Cricothyroidotomy is the rescue technique for can’t intubate, can’t ventilate (CICV) situations. Theoretical knowledge, regular training of the skill on a manikin or simulator and teamwork are the key to success during an airway crisis.1,2 This is particularly true in dynamic domains of healthcare such as anaesthesia, surgery and intensive care, in which teamwork has shown to be effective in patient care.3
National Audit Project 4, the only published prospective comprehensive audit of airway complications in anaesthesia in the UK, noted a high failure rate of emergency cannula cricothyroidotomy (63% with narrow bore and 43% with wide bore). Although multiple factors may have contributed towards the failure, these have not been clearly identified. The purpose of this study was to evaluate the knowledge and skills of operating department practitioners (ODPs) and circulation nurses in setting up cannula cricothyroidotomy and assisting the anaesthetist in the management of CICV on a simulator.

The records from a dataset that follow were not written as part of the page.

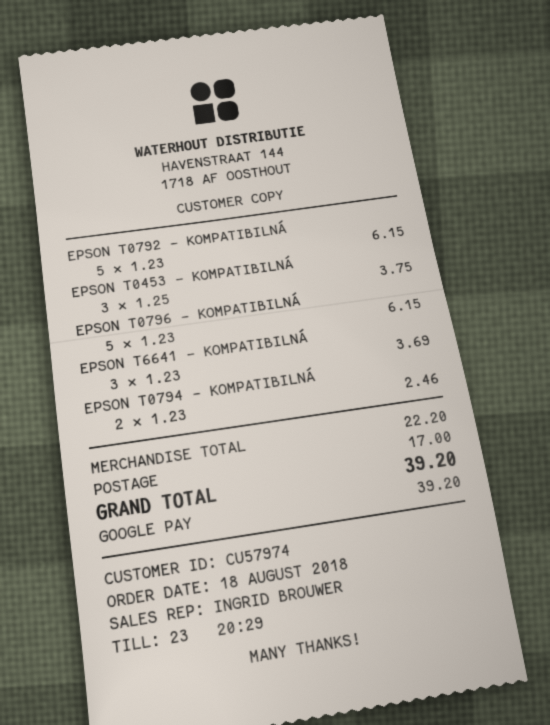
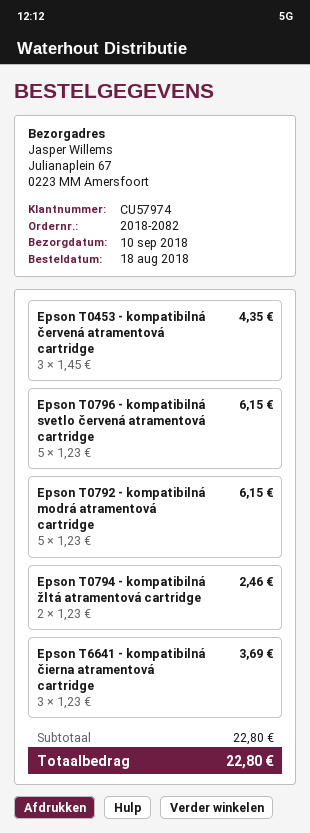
EPSON T0453 - KOMPATIBILNÁ: 3 x 1.25 = 3.75 -> 3 x 1.45 = 4.35
subtotal: 22.20 -> 22.80
shipping: 17.00 -> none
total: 39.20 -> 22.80

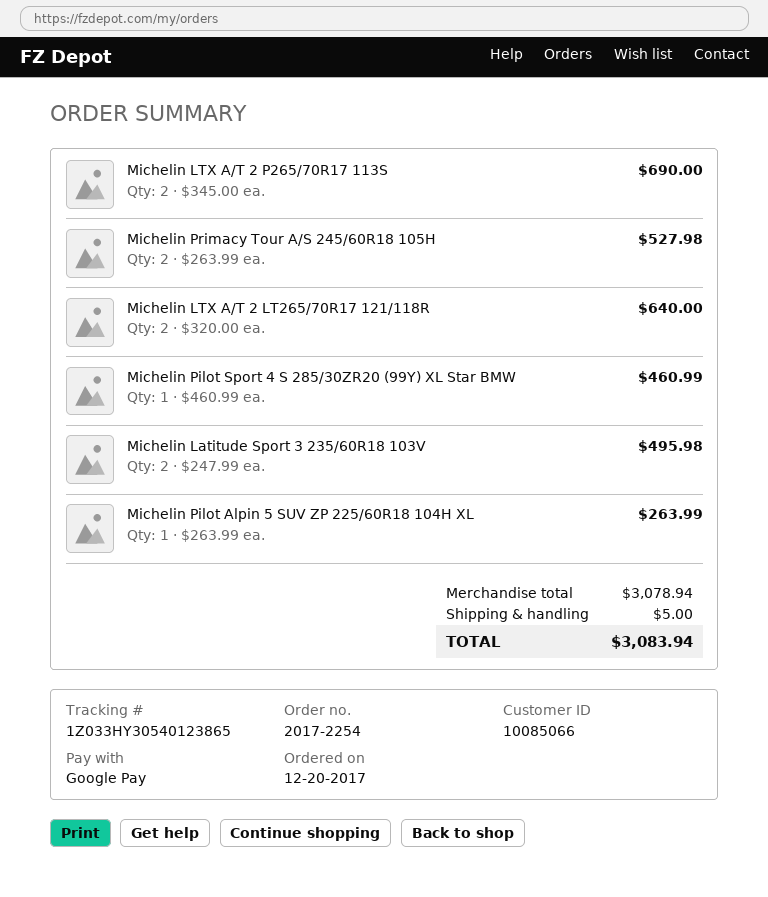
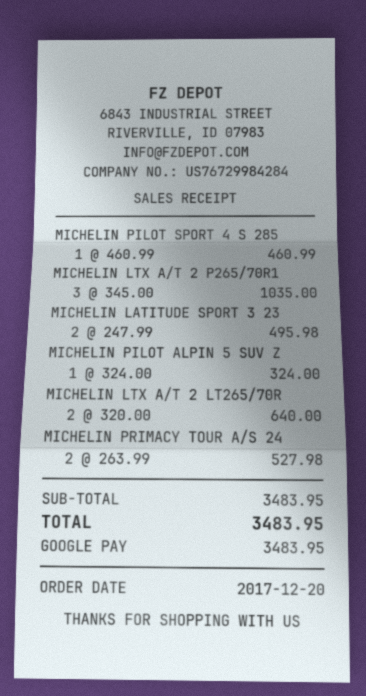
Michelin LTX A/T 2 P265/70R17 113S: 2 x 345.00 = 690.00 -> 3 x 345.00 = 1035.00
Michelin Pilot Alpin 5 SUV ZP 225/60R18 104H XL: 1 x 263.99 = 263.99 -> 1 x 324.00 = 324.00
subtotal: 3078.94 -> 3483.95
shipping: 5.00 -> none
total: 3083.94 -> 3483.95

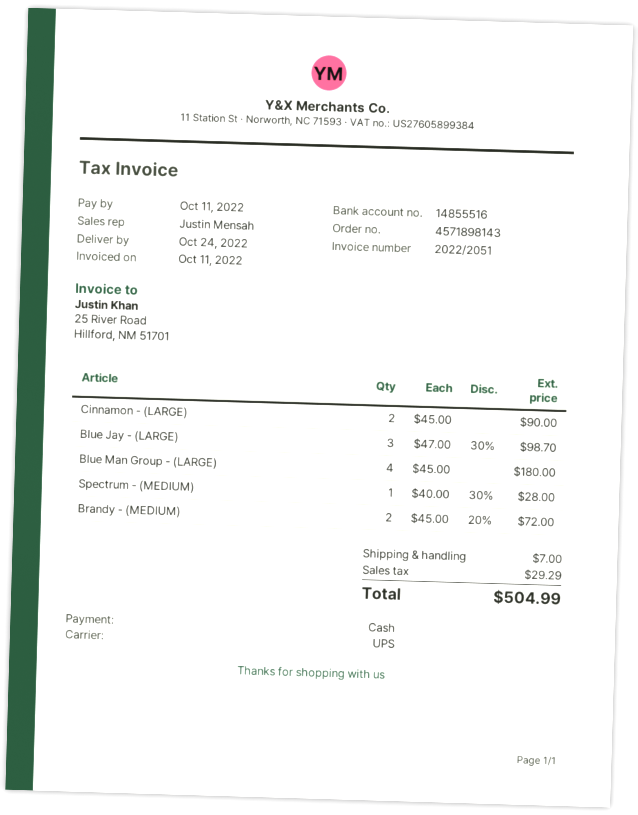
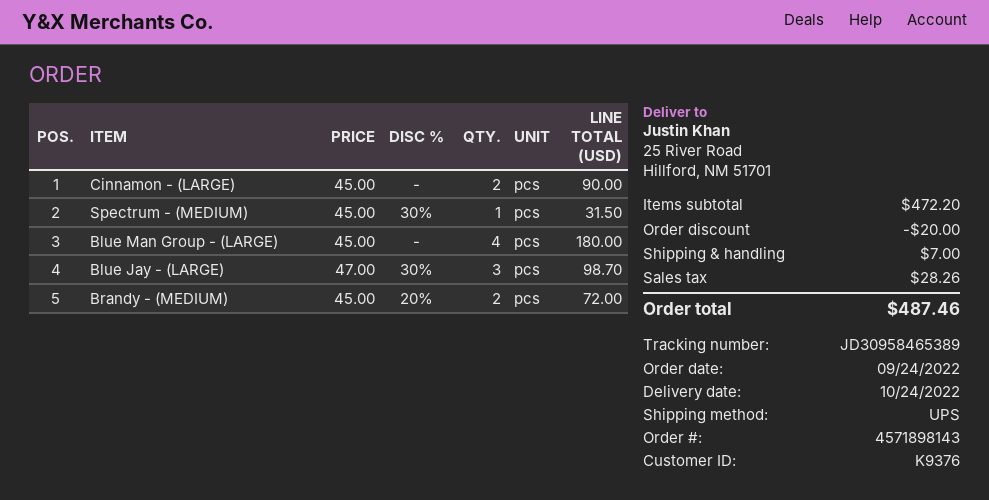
Spectrum - (MEDIUM): 1 x 40.00 - 30% = 28.00 -> 1 x 45.00 - 30% = 31.50
discount: none -> 20.00
tax: 29.29 -> 28.26
total: 504.99 -> 487.46

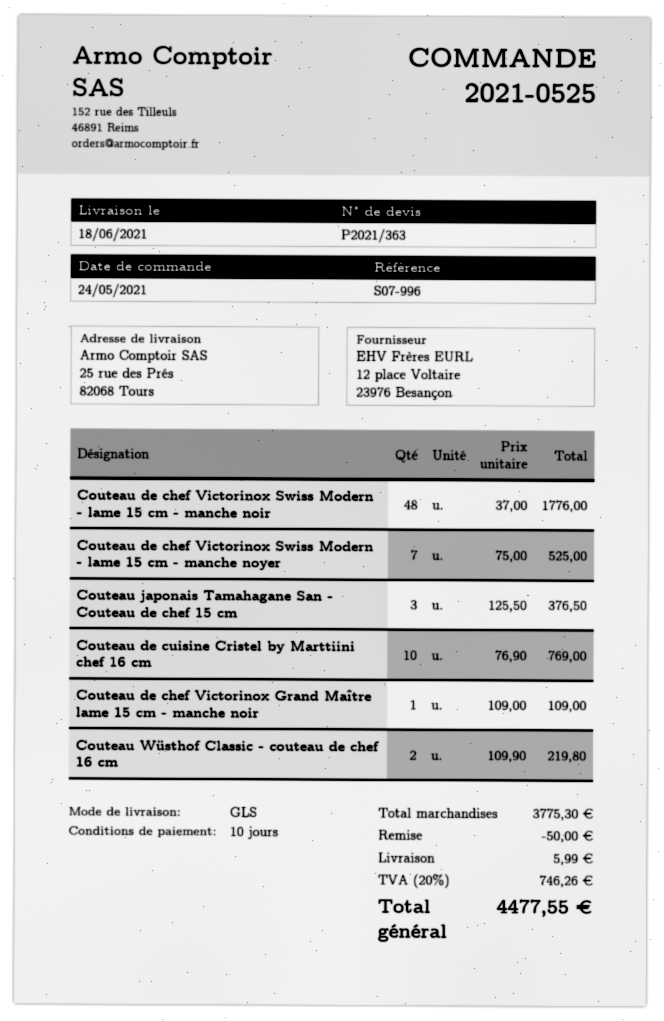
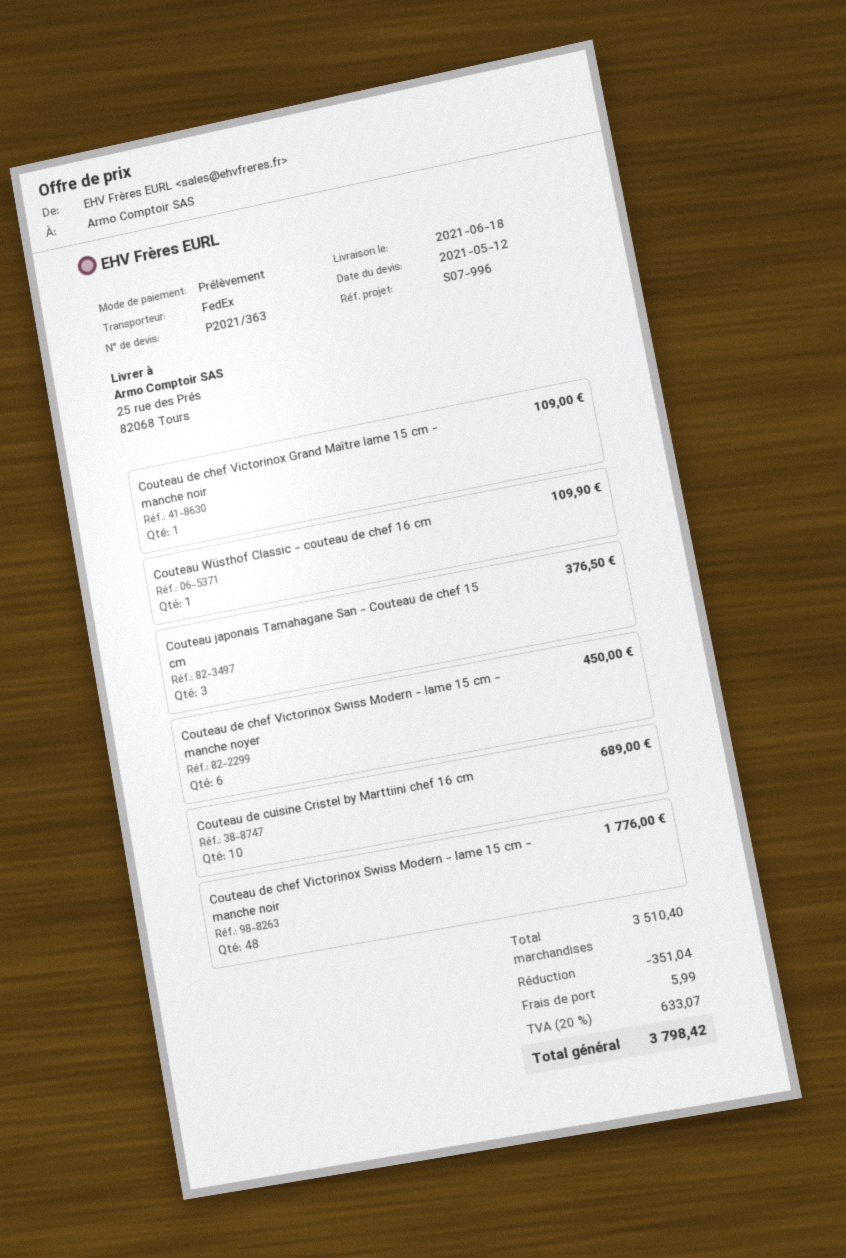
shipping method: GLS -> FedEx
Couteau de chef Victorinox Swiss Modern - lame 15 cm - manche noyer: 7 for 525.00 -> 6 for 450.00
Couteau de cuisine Cristel by Marttiini chef 16 cm: 10 for 769.00 -> 10 for 689.00
Couteau Wüsthof Classic - couteau de chef 16 cm: 2 for 219.80 -> 1 for 109.90
subtotal: 3775.30 -> 3510.40
discount: 50.00 -> 351.04
tax: 20% = 746.26 -> 20% = 633.07
total: 4477.55 -> 3798.42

Fully qualified ODPs and circulation nurses from our department were invited to participate in the study. Prior to the study all the participants were taught the Difficult Airway Society guidelines4 in managing an unanticipated difficult intubation. An overview of available cricothyroidotomy devices and technique of cricothyroidotomy were also presented. A senior anaesthetist with significant airway experience played the role of anaesthetist in all the scenarios to maintain consistency. The anaesthetist was also briefed to guide and assist the ODPs and circulation nurses if required.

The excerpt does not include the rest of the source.